▸ ACTION ITEM
Pick every line out of the entries below that has the string "Networks", and copy it.
::: SUPPLIED DATA :::
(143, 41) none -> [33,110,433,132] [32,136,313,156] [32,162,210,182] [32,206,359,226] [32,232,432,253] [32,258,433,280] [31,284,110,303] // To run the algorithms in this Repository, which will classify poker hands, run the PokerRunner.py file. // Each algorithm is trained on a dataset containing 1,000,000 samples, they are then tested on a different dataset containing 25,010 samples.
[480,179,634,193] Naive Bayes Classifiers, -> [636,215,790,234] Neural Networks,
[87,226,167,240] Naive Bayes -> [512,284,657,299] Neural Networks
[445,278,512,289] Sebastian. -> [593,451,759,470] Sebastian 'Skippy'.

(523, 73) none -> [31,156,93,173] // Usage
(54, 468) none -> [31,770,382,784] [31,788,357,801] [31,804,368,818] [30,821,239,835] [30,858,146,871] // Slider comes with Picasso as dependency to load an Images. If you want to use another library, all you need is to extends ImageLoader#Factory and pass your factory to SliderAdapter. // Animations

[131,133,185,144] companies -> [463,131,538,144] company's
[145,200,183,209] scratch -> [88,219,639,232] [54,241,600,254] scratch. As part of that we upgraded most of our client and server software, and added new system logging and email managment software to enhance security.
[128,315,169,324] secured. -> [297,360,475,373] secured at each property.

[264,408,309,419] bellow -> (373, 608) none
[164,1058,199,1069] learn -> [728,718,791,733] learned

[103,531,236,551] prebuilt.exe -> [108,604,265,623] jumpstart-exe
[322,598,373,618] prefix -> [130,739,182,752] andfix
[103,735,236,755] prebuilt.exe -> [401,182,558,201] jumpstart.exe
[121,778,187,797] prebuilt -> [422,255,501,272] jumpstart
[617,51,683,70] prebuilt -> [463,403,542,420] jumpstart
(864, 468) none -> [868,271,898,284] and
:::
▸ TASK ANSWER
[480,179,634,193] Naive Bayes Classifiers, -> [636,215,790,234] Neural Networks,
[87,226,167,240] Naive Bayes -> [512,284,657,299] Neural Networks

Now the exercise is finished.